3. A gas transmission pipeline damper as claimed in claim 2, wherein: the inner shell (1) is a circular tubular shell with a strip-shaped gap formed in one side along the axial direction, the strip-shaped gap extends to the end parts of two ends of the inner shell (1) and corresponds to the position of a connecting plate (211) at one end of each of the two sections of the tube shells (21), and the connecting plates (211) at one end of each of the two sections of the tube shells (21) extend inwards and are respectively connected and fixed with the side ends at two sides of the strip-shaped gap.

4. A gas transmission pipeline damper as claimed in claim 3, wherein: the connecting component (5) comprises a bolt and a nut which are matched with each other, screw holes for assembling the bolt are respectively arranged on the connecting plates (211) at the two ends of the two pipe shells (21), and the bolt penetrates through the two corresponding connecting plates (211) and is in threaded connection with the nut.

5. A gas transmission pipeline damper as claimed in claim 1, wherein: the vibration absorbers (3) are provided with a plurality of groups, each group is provided with two vibration absorbers (3), the two vibration absorbers (3) of each group are respectively distributed on two sides of the outer portion of the inner shell (1), and the plurality of groups of vibration absorbers (3) are arranged at intervals along the length direction of the pipeline (4).

6. The damper for a gas transmission pipeline according to claim 5, wherein: the vibration absorber (3) comprises a fixing plate (31), an elastic piece (32) and a damping piece (33), the fixing plate (31) is fixed on the outer surface of the inner shell (1), the damping piece (33) is in contact with the inner surface of the outer shell (2), a partition plate (34) is arranged on one side of the damping piece (33) departing from the outer shell (2), and the elastic piece (32) is connected between the partition plate (34) and the fixing plate (31).

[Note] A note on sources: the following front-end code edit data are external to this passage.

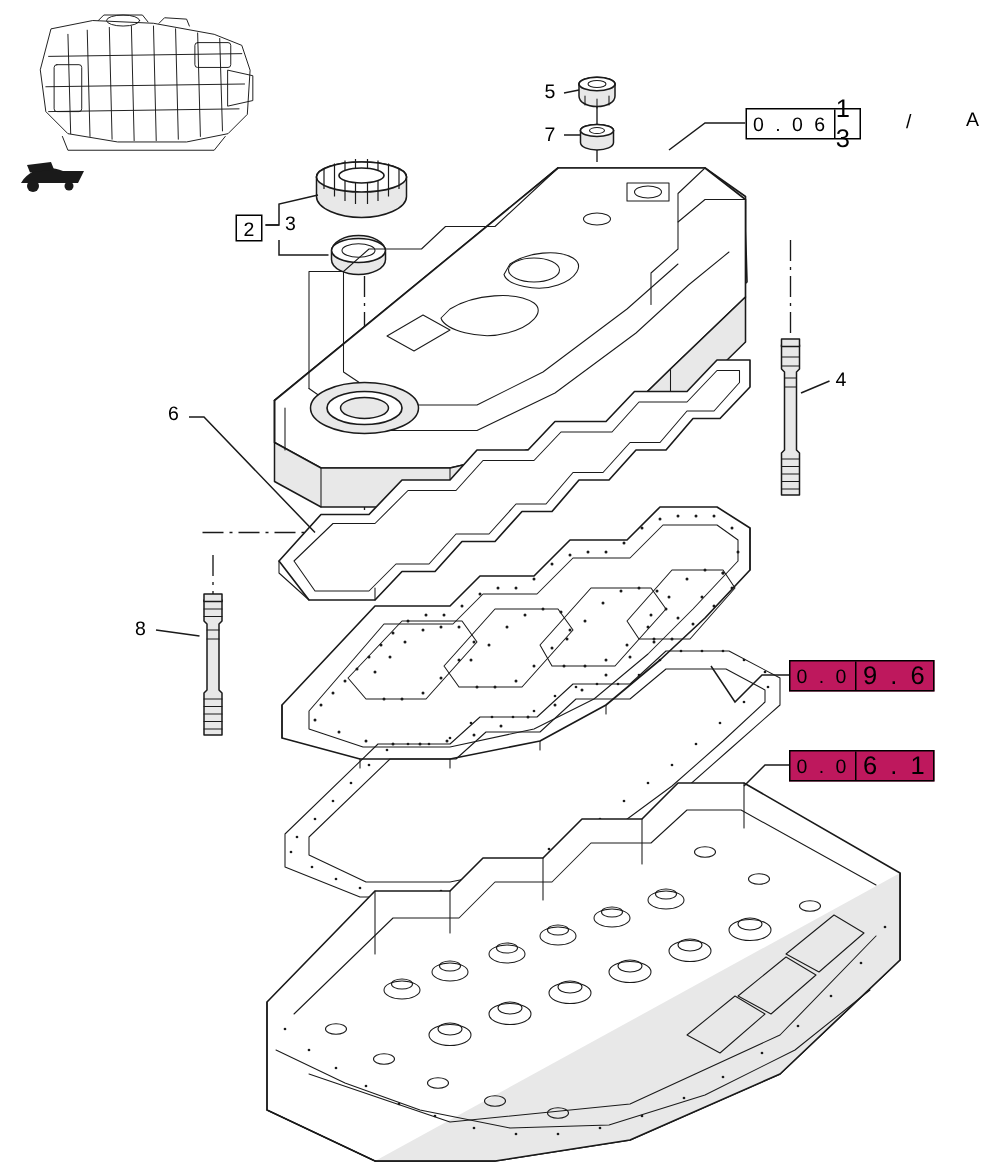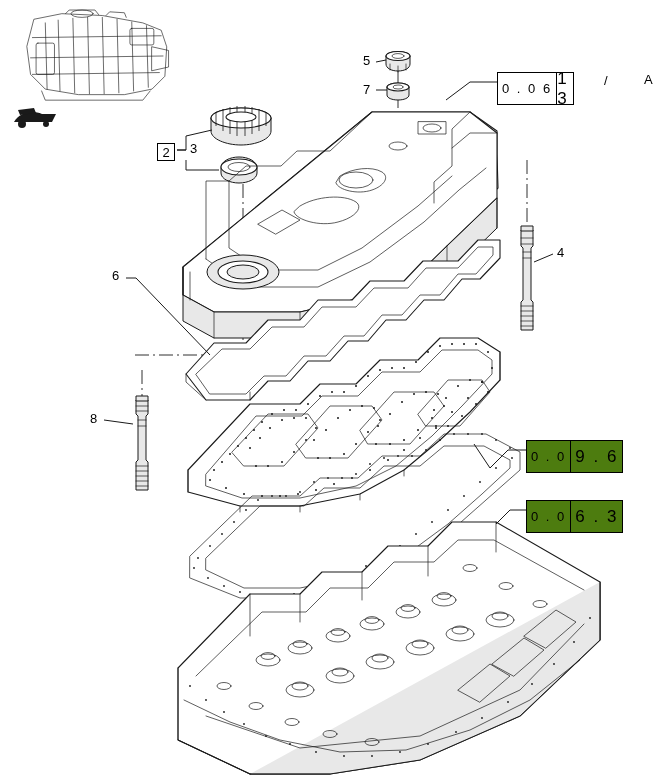"0 . 0 6" .ref-box { height: 33px -> 21px }
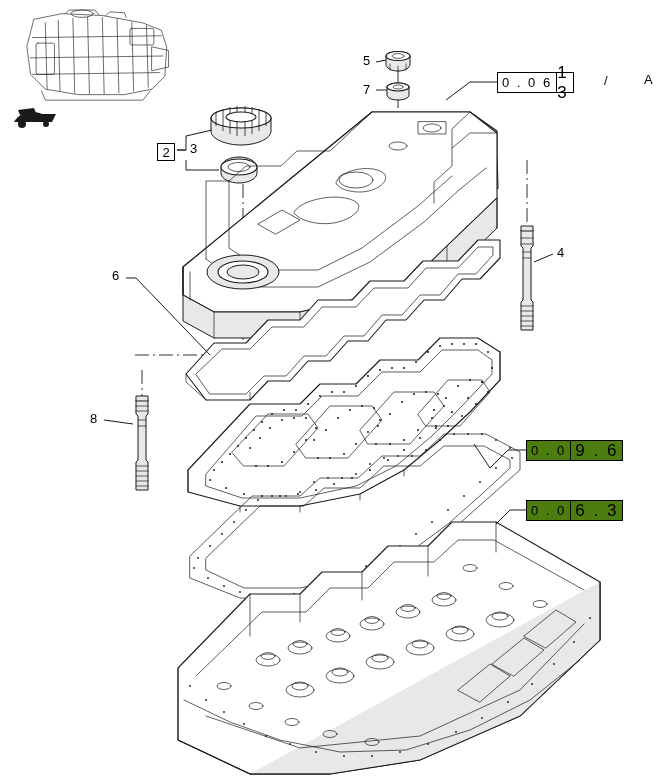"0 . 0" .ref-shade { background: #4d7c0f -> #be185d }
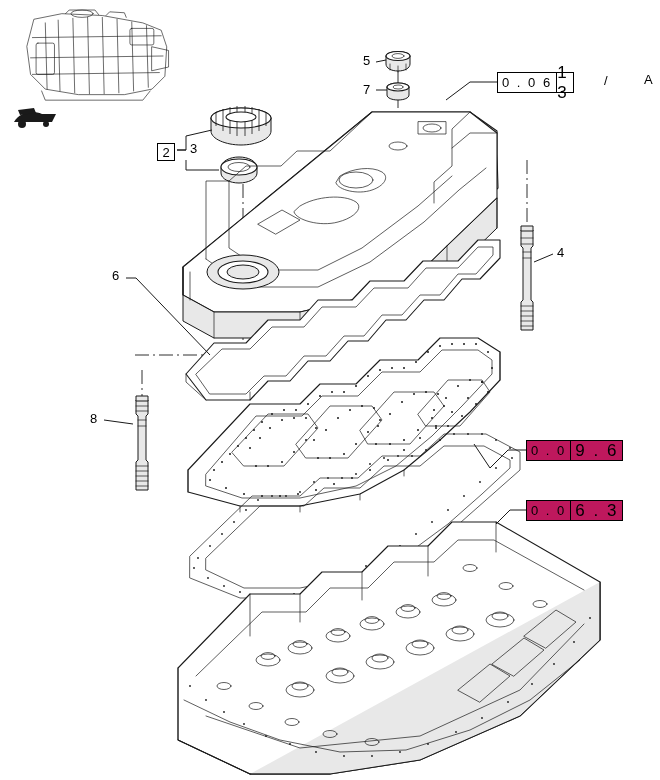"6 . 3" span.tail { text: 3 -> 1 }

7. The damper for a gas transmission pipeline according to claim 6, wherein: the elastic piece (32) is a spring, and two ends of the spring are respectively connected and fixed with one side of the partition plate (34) close to one side of the fixing plate (31).

8. The damper for a gas transmission pipeline according to claim 6, wherein: the shock absorbing piece (33) is a fluorine rubber block.